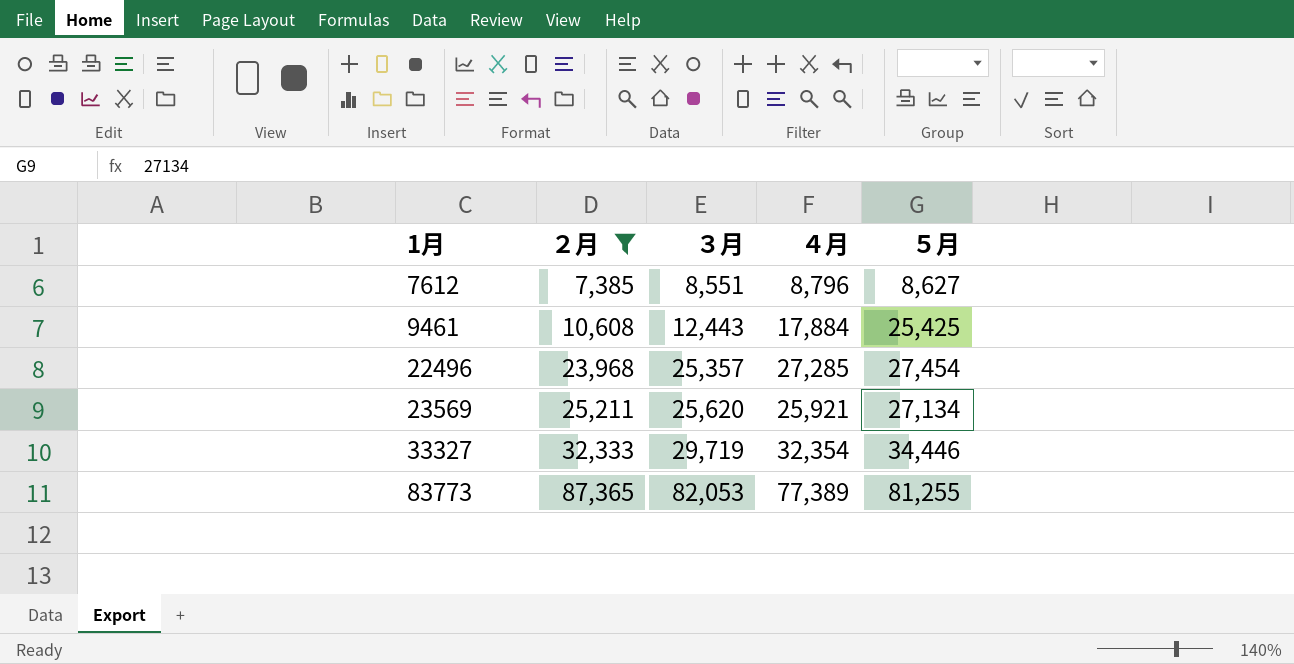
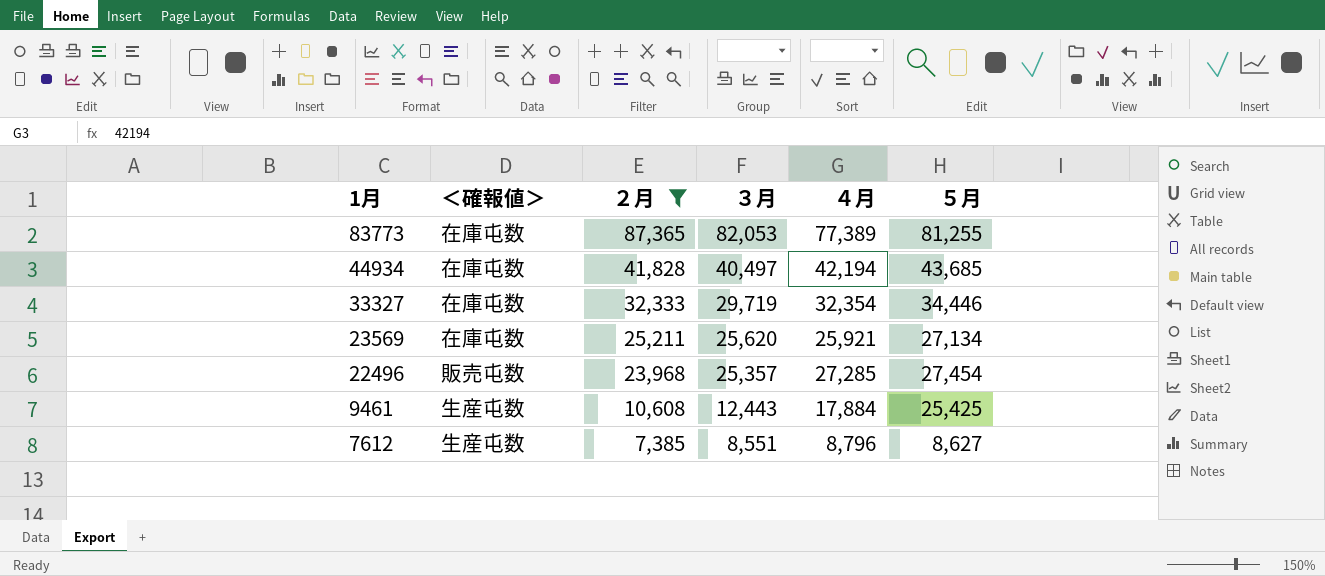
row order: 1月 ascending -> 1月 descending
column ＜確報値＞ | position: none -> 2
row 44934: none -> 在庫屯数 | 41,828 | 40,497 | 42,194 | 43,685

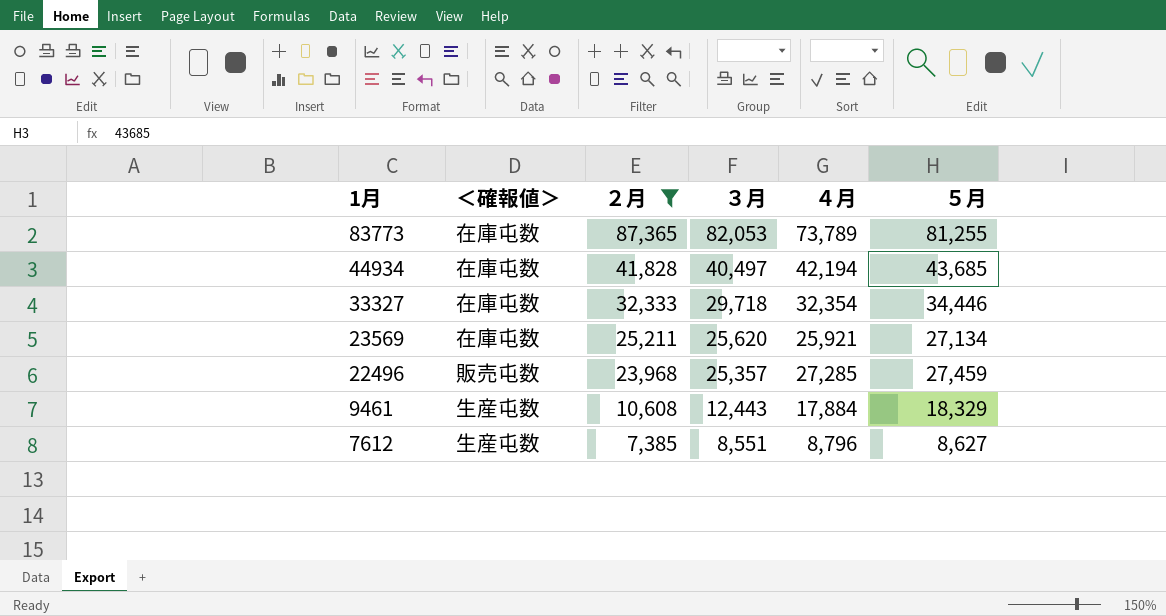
83773 | ４月: 77,389 -> 73,789
33327 | ３月: 29,719 -> 29,718
22496 | ５月: 27,454 -> 27,459
9461 | ５月: 25,425 -> 18,329

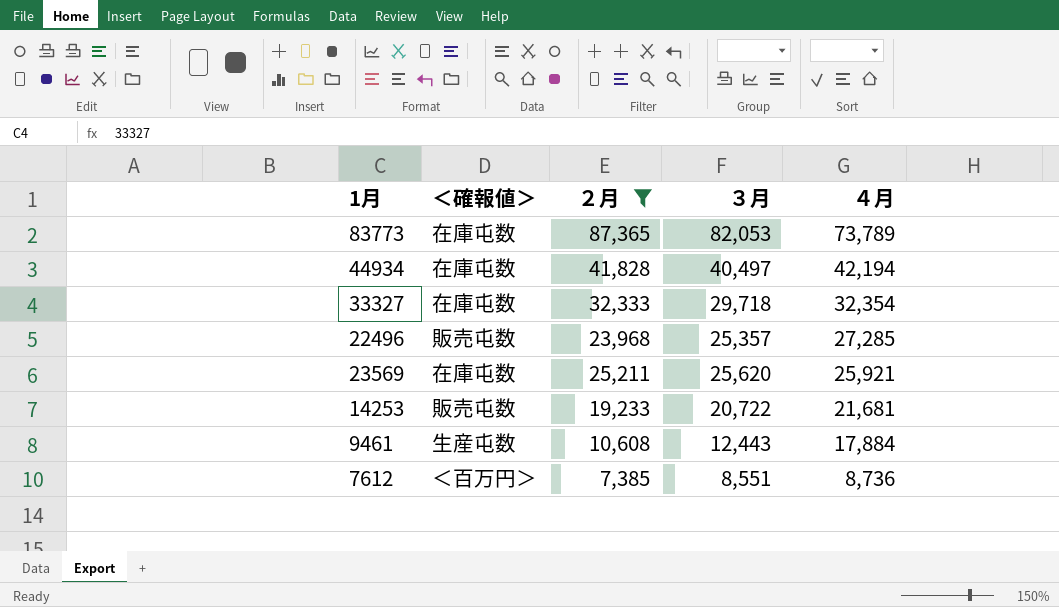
row order: 1月 descending -> ４月 descending
column ５月 | position: 6 -> none
row 14253: none -> 販売屯数 | 19,233 | 20,722 | 21,681
7612 | ＜確報値＞: 生産屯数 -> ＜百万円＞
7612 | ４月: 8,796 -> 8,736

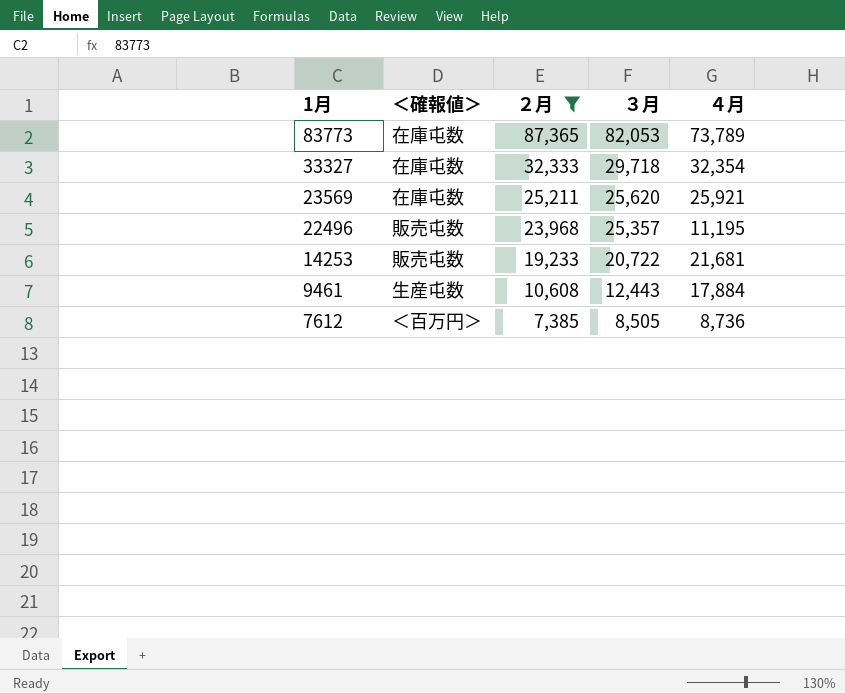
row order: ４月 descending -> 1月 descending
row 44934: 在庫屯数 | 41,828 | 40,497 | 42,194 -> none
22496 | ４月: 27,285 -> 11,195
7612 | ３月: 8,551 -> 8,505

--------

**INSTRUCTIONS TO FOLLOW:**
Your answer is an exact copy of the records above, stripped of pictures.

**REPLY:**
row order: 1月 ascending -> 1月 descending
column ＜確報値＞ | position: none -> 2
row 44934: none -> 在庫屯数 | 41,828 | 40,497 | 42,194 | 43,685

83773 | ４月: 77,389 -> 73,789
33327 | ３月: 29,719 -> 29,718
22496 | ５月: 27,454 -> 27,459
9461 | ５月: 25,425 -> 18,329

row order: 1月 descending -> ４月 descending
column ５月 | position: 6 -> none
row 14253: none -> 販売屯数 | 19,233 | 20,722 | 21,681
7612 | ＜確報値＞: 生産屯数 -> ＜百万円＞
7612 | ４月: 8,796 -> 8,736

row order: ４月 descending -> 1月 descending
row 44934: 在庫屯数 | 41,828 | 40,497 | 42,194 -> none
22496 | ４月: 27,285 -> 11,195
7612 | ３月: 8,551 -> 8,505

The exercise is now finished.